ACTIVITY: Find every line of the listing below where "American" appears, and copy it.

##### PROVIDED DATA

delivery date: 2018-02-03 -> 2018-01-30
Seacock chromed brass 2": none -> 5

##########
##### PROVIDED DATA

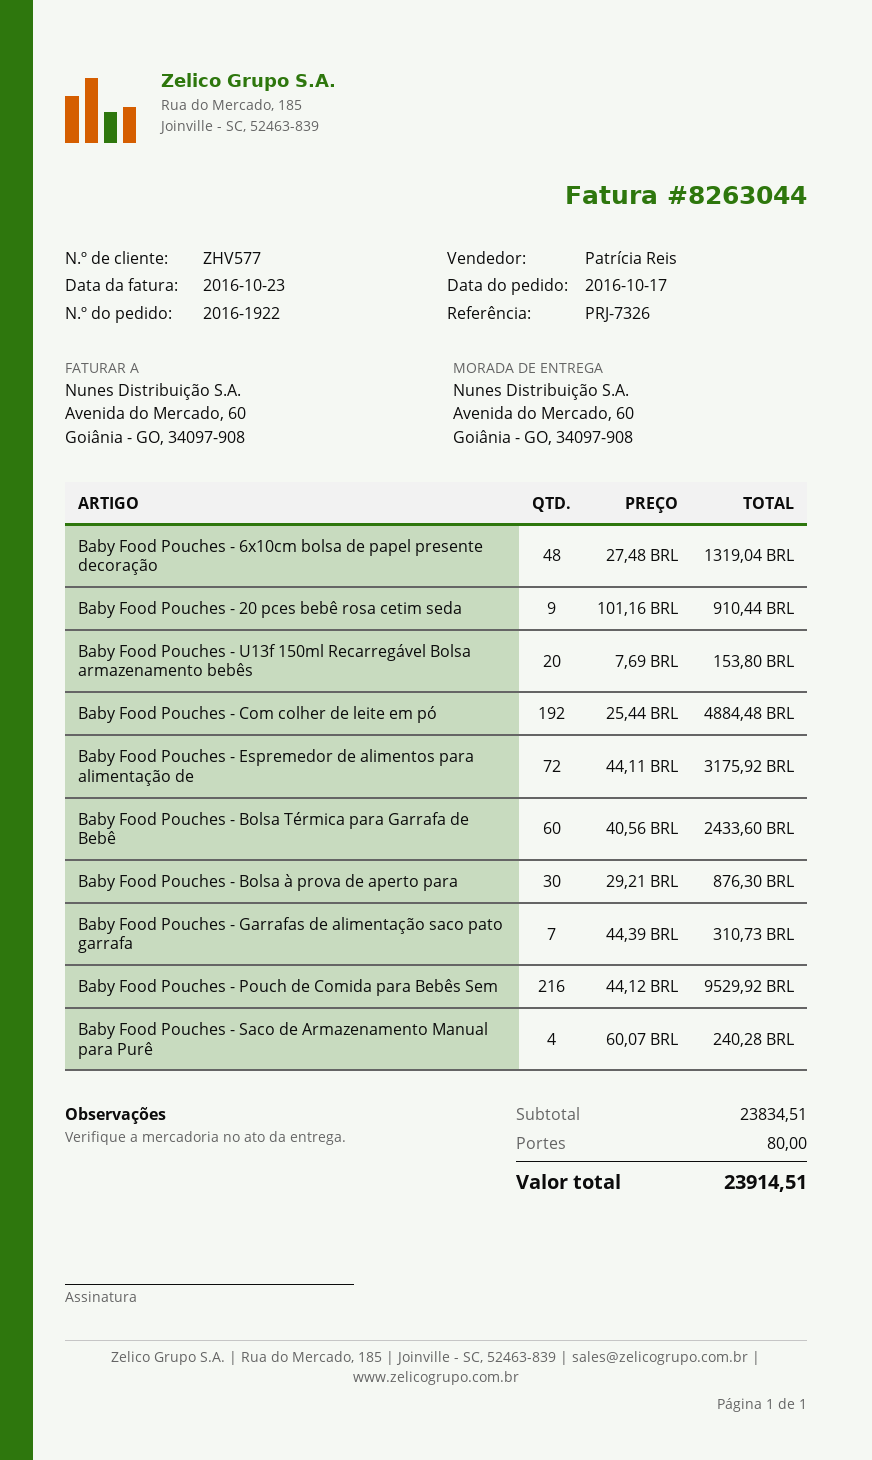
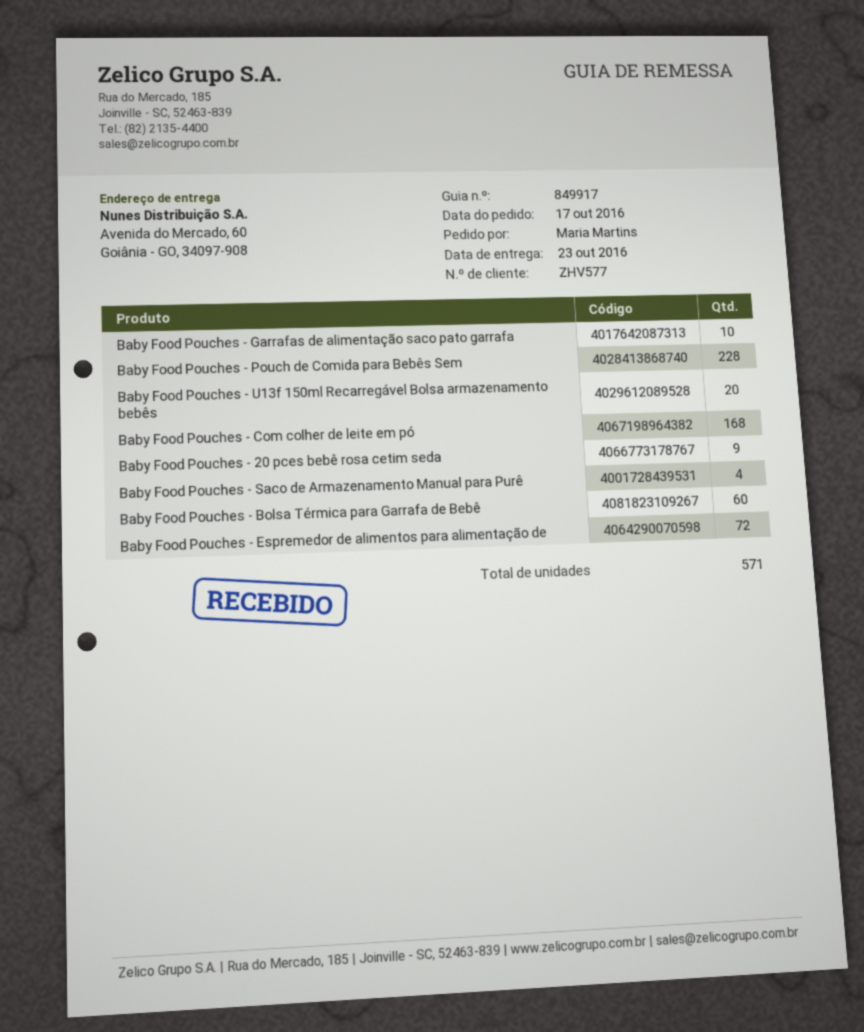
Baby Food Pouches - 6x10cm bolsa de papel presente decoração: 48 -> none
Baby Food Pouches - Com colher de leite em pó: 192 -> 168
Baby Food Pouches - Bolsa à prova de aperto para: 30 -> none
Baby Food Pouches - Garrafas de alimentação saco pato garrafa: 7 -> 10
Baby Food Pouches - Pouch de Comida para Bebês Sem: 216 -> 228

##########
##### PROVIDED DATA

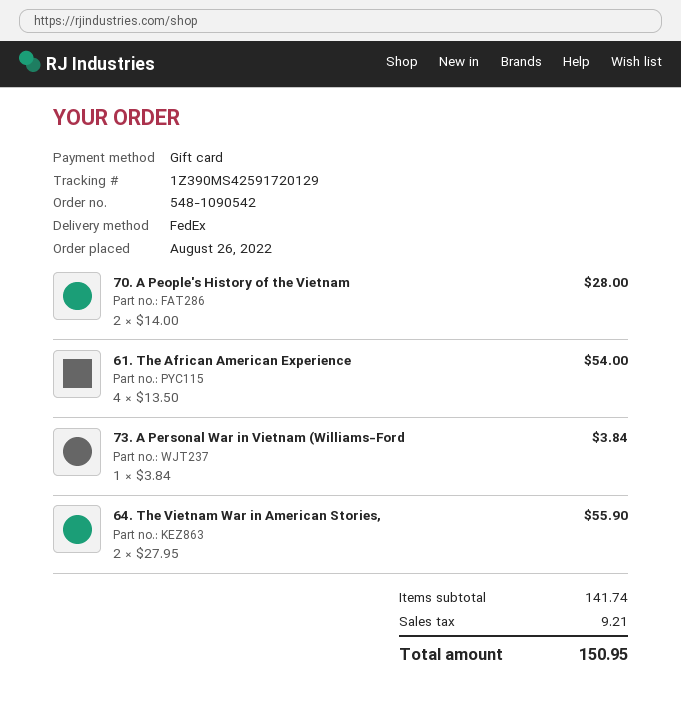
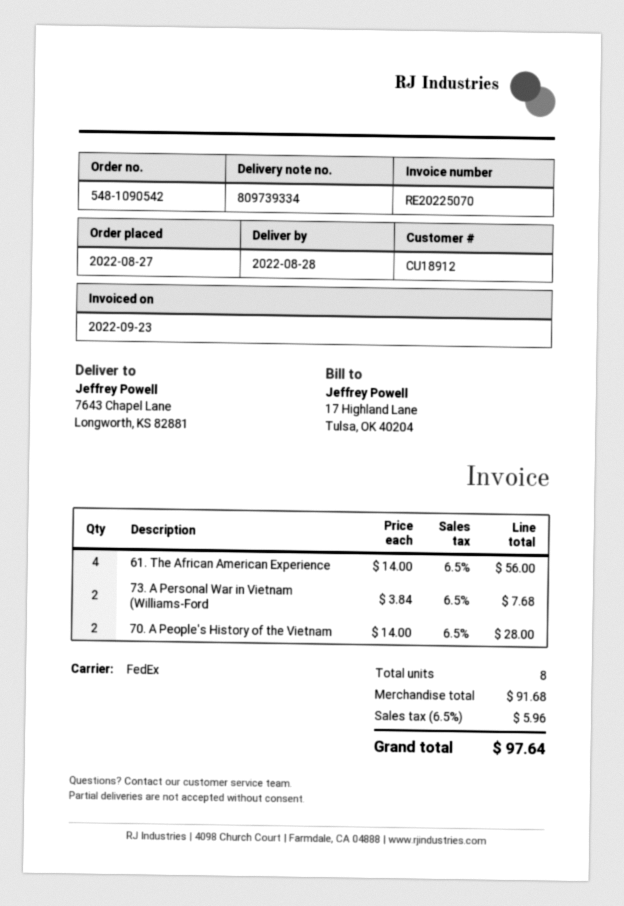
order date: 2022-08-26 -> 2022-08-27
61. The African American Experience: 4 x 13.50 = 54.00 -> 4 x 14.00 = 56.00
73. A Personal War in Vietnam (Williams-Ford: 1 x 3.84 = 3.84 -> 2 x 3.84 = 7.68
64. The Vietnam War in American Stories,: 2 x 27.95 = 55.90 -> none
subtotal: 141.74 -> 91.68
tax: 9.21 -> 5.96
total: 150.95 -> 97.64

##########

RESPONSE FOR THIS EXERCISE:
61. The African American Experience: 4 x 13.50 = 54.00 -> 4 x 14.00 = 56.00
64. The Vietnam War in American Stories,: 2 x 27.95 = 55.90 -> none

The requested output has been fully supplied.